Problem requirements: Everything from the line containing "font-size: 14px ->" through the line containing "html: none ->" should be repeated exactly, and nothing else from the data.
··· Exercise inputs ···
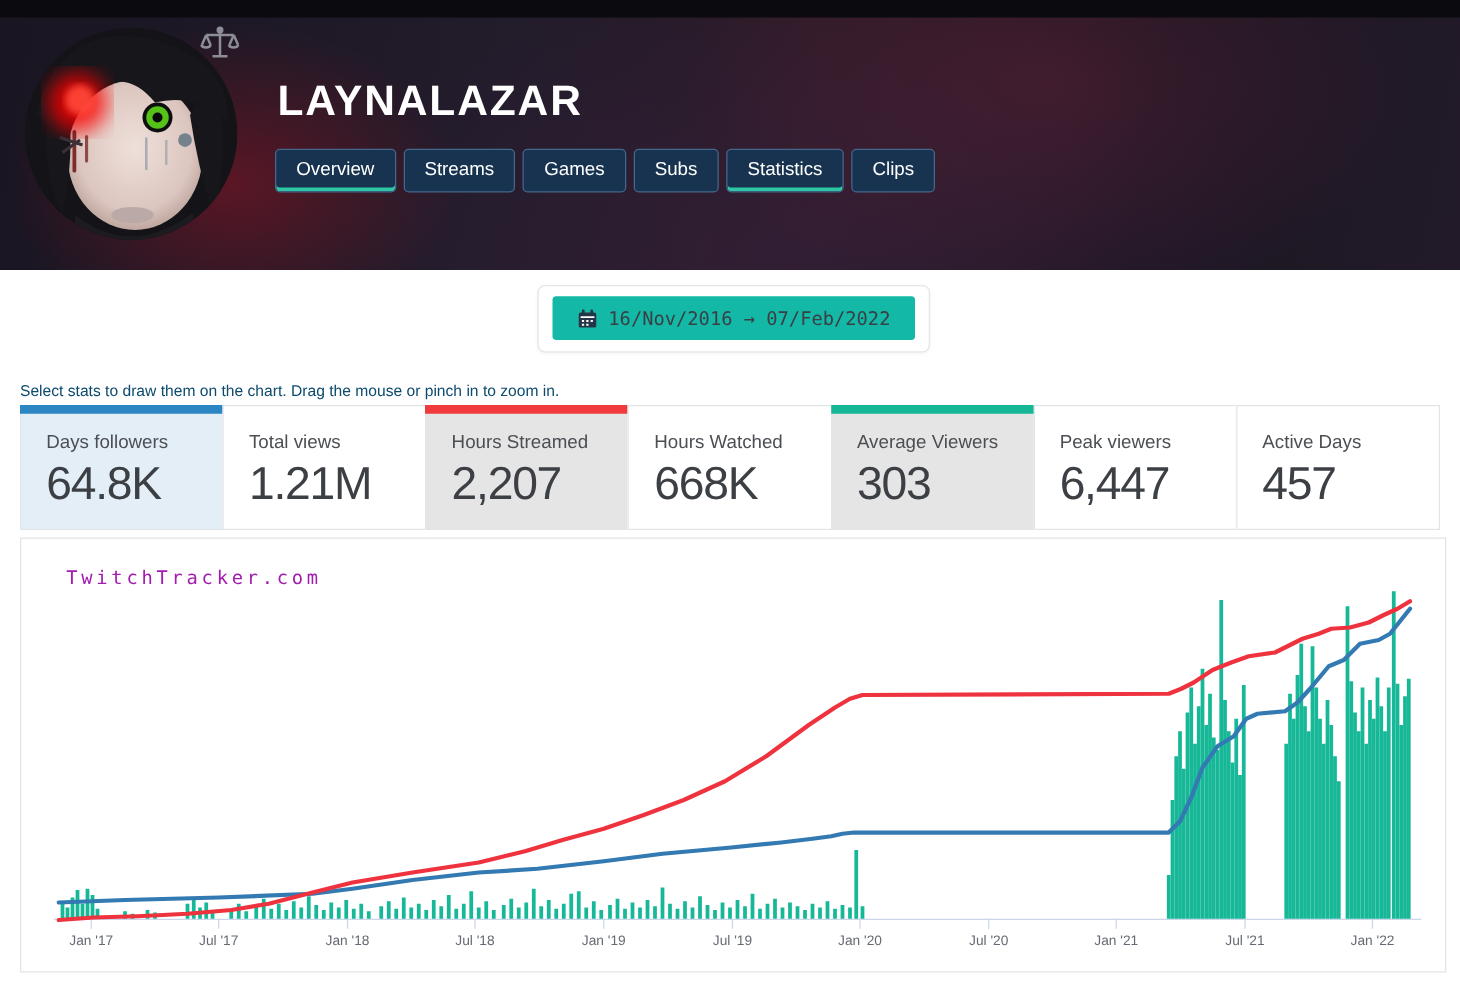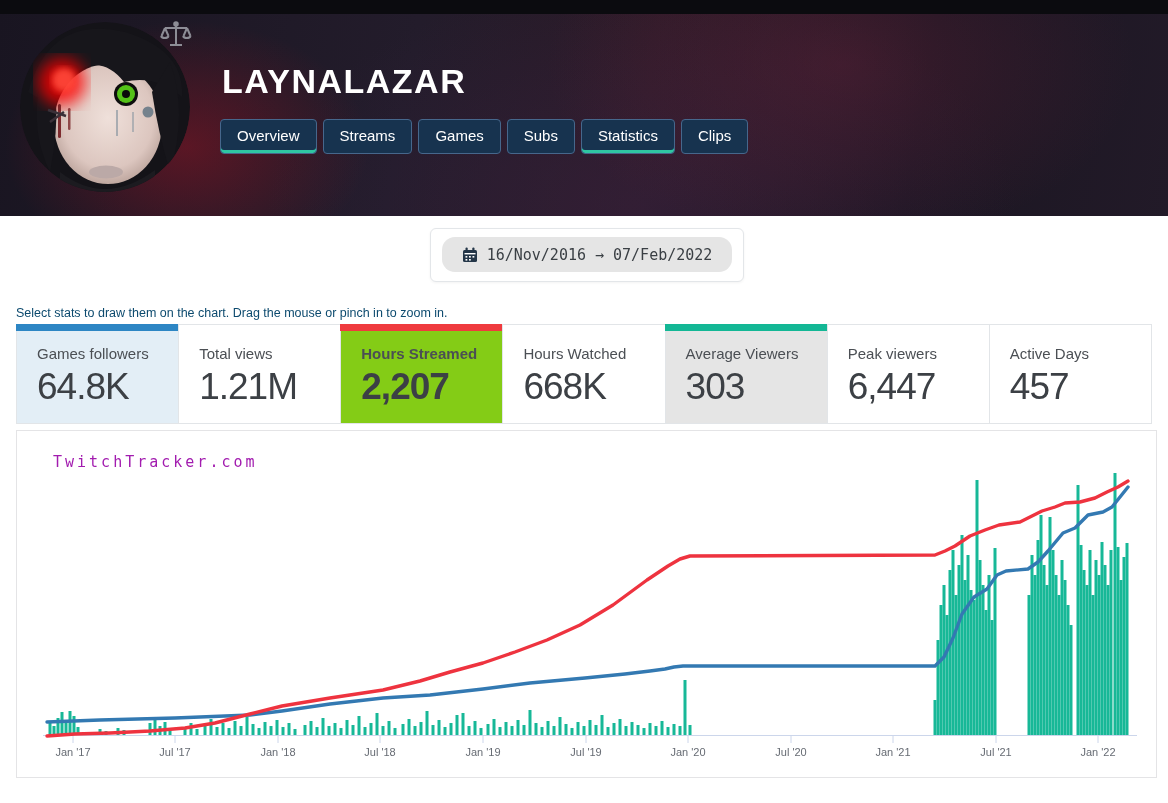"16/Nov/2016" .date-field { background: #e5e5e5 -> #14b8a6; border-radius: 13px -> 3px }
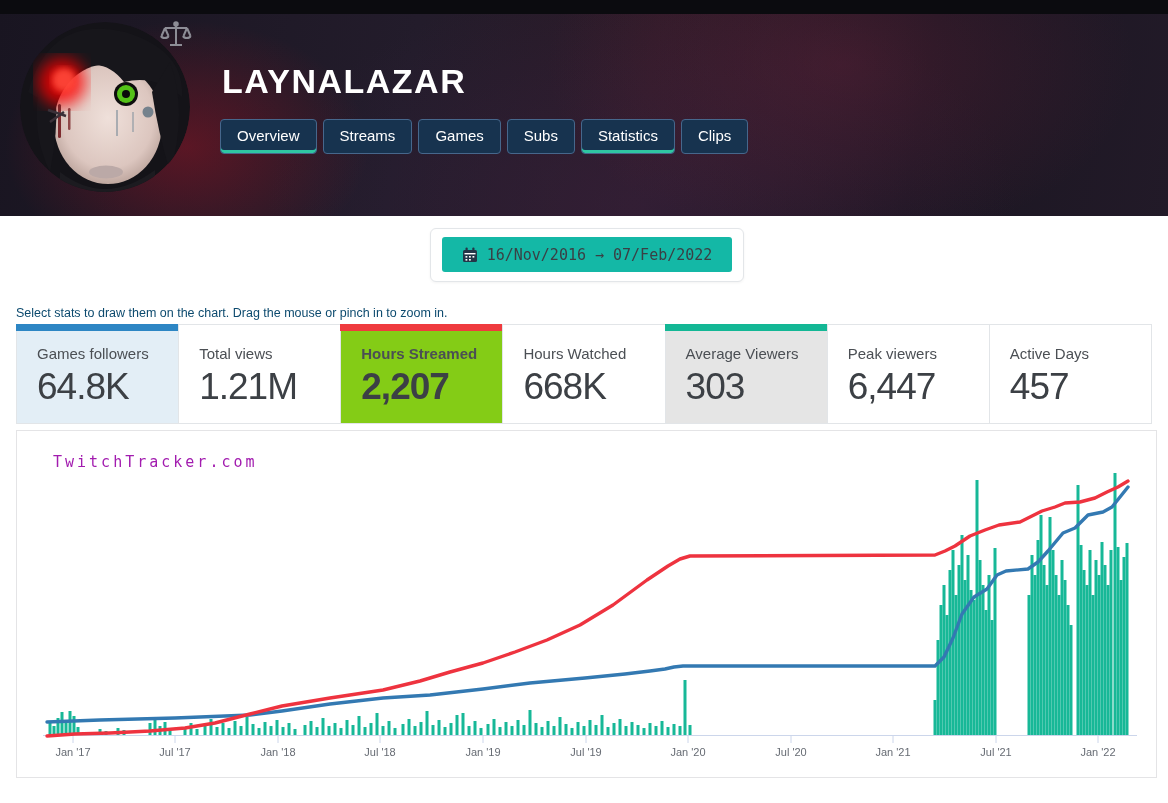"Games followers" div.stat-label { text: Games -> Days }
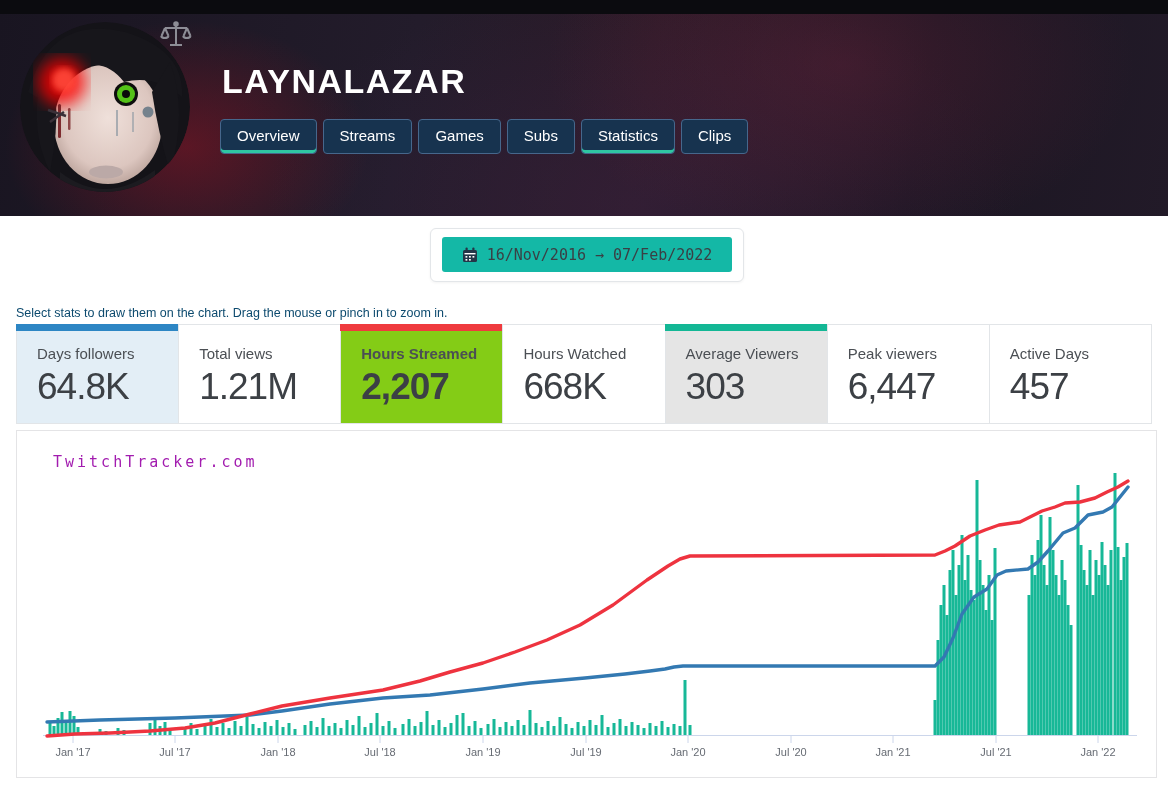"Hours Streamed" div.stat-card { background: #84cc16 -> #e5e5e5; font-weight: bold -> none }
···
··· Exercise inputs ···
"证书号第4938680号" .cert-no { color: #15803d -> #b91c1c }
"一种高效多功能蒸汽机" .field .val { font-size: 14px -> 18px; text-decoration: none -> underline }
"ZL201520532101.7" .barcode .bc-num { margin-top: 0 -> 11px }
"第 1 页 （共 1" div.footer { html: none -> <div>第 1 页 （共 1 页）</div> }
···
··· Exercise inputs ···
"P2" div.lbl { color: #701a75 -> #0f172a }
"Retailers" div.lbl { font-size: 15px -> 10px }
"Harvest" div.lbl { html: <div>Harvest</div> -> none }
···
Solution for this exercise:
"一种高效多功能蒸汽机" .field .val { font-size: 14px -> 18px; text-decoration: none -> underline }
"ZL201520532101.7" .barcode .bc-num { margin-top: 0 -> 11px }
"第 1 页 （共 1" div.footer { html: none -> <div>第 1 页 （共 1 页）</div> }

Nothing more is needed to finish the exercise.